Given these consequences, long-term health plans for Gaza must be established. Such plans will have to address rebuilding infrastructure, developing mental and physical rehabilitation programmes and routinely screening for illness.

“It seems absurd to be talking about what the municipal authorities will look like when right now people are dying trying to get a handful of bread for their families. It just doesn’t compute,” says Victor. “But we need to think about it.”

Yet, most organisations have only just begun to do so. The few with protocols in place – including the Palestine Red Crescent Society and CARE International – address the next year or two, but not decades down the line. The WHO is developing plans to address health needs from April 2024 to the end of the year. “We’re working with several different scenarios. The good scenario is a ceasefire that helps us to then genuinely look at [long-term plans],” says Harris. The other plausibility is that the war continues.

This uncertainty, along with the looming question of who will govern Gaza in the aftermath of the conflict, makes future preparations extremely difficult. “Why we are desperate to see not just a ceasefire, but a peaceful resolution, is that until we’ve got that, any plan, anything we even consider, is just castles in the air,” says Harris.

Israel has limited aide organisations’ access to the region, and the few workers who are in Gaza can’t operate safely. “Half the time they can’t do anything. They can’t move around safely. Basic things like communications keep getting shut down,” says Victor. And many of them have died. For instance, a member of the WHO’s limb reconstruction team in Gaza, a 29-year-old named Dima Abdullatif Mohammed Alhaj, was killed by an Israeli airstrike alongside her 6-month-old baby, two brothers and husband, says Harris.

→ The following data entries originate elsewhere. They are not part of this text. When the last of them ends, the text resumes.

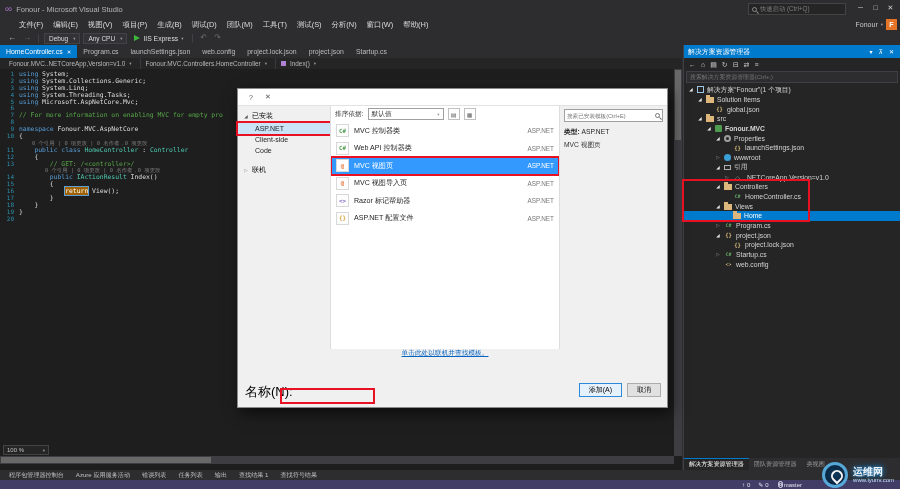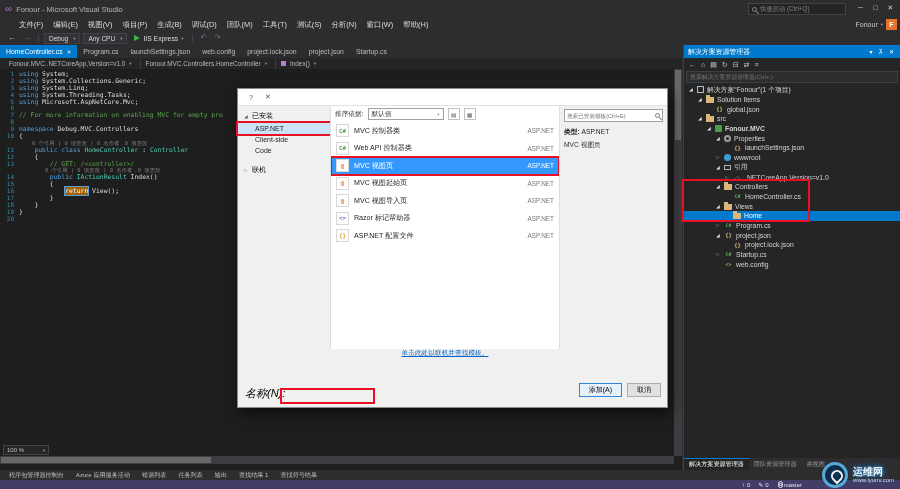"Debug.MVC.Controllers" span.tok-pl { text: Debug.MVC.Controllers -> Fonour.MVC.AspNetCore }
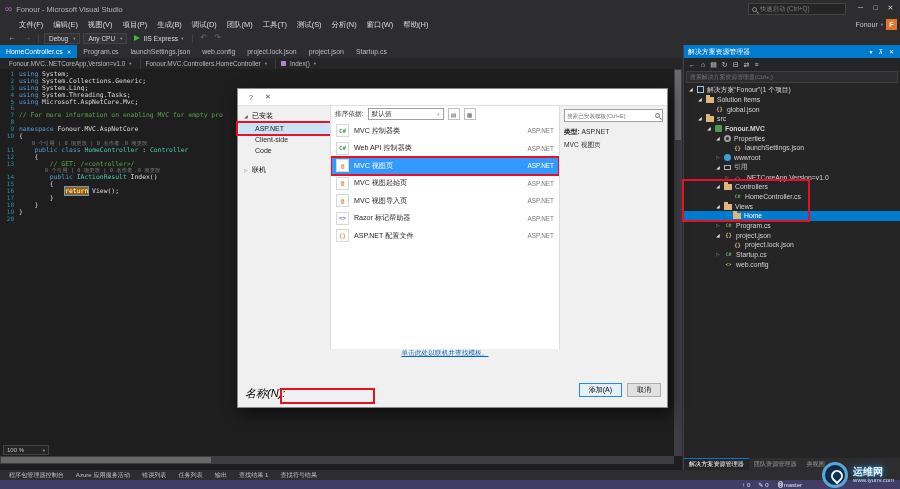"MVC 视图起始页" div.tpl-row { html: <div> <span>@</span> <span>MVC 视图起始页</span> <span>ASP.NET</span> </div> -> none }
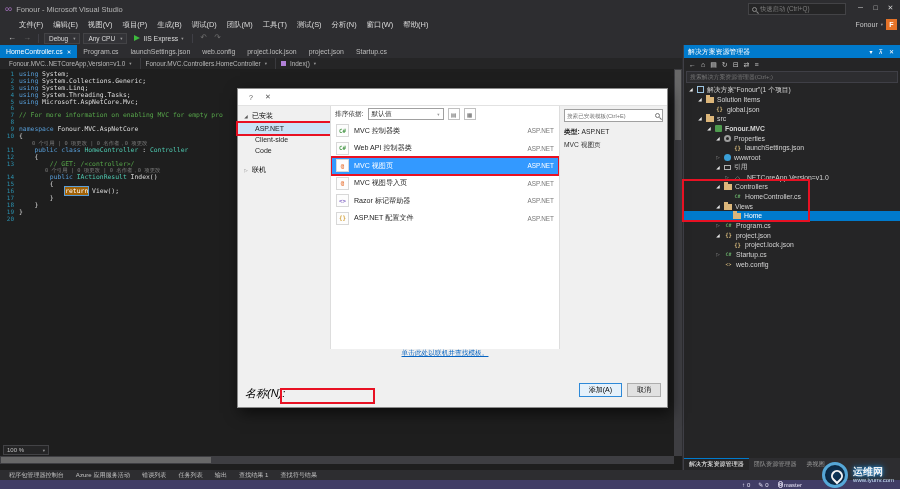"名称(N):" .name-label { font-size: 11px -> 13px; font-style: italic -> none }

These dangers and hurdles complicate long-term planning. “You can make any plan you like, but if you don’t know what the needs are, you’re not going to make a very useful plan,” says Victor.

It will take an enormous amount of money to address the widespread devastation in Gaza. Margaret Harris at the World Health Organization says that early estimates suggest $204.2 million will be needed to fund its health emergency plan in Gaza for 2024 alone.

Meanwhile, a spokesperson for the Palestine Red Crescent Society says the organisation has a $300 million budget for its campaign in Gaza, which will run until the end of 2025. Roughly $38 million of those funds will be used for the health sector, including restocking medical supplies, deploying additional ambulances and preventing infectious disease.

This won’t begin to address the long-term health needs of Palestinians in Gaza. It is hard to estimate what will be needed now, but Harris says that in the long run “I think it is fair to say we’ll be looking at billions”.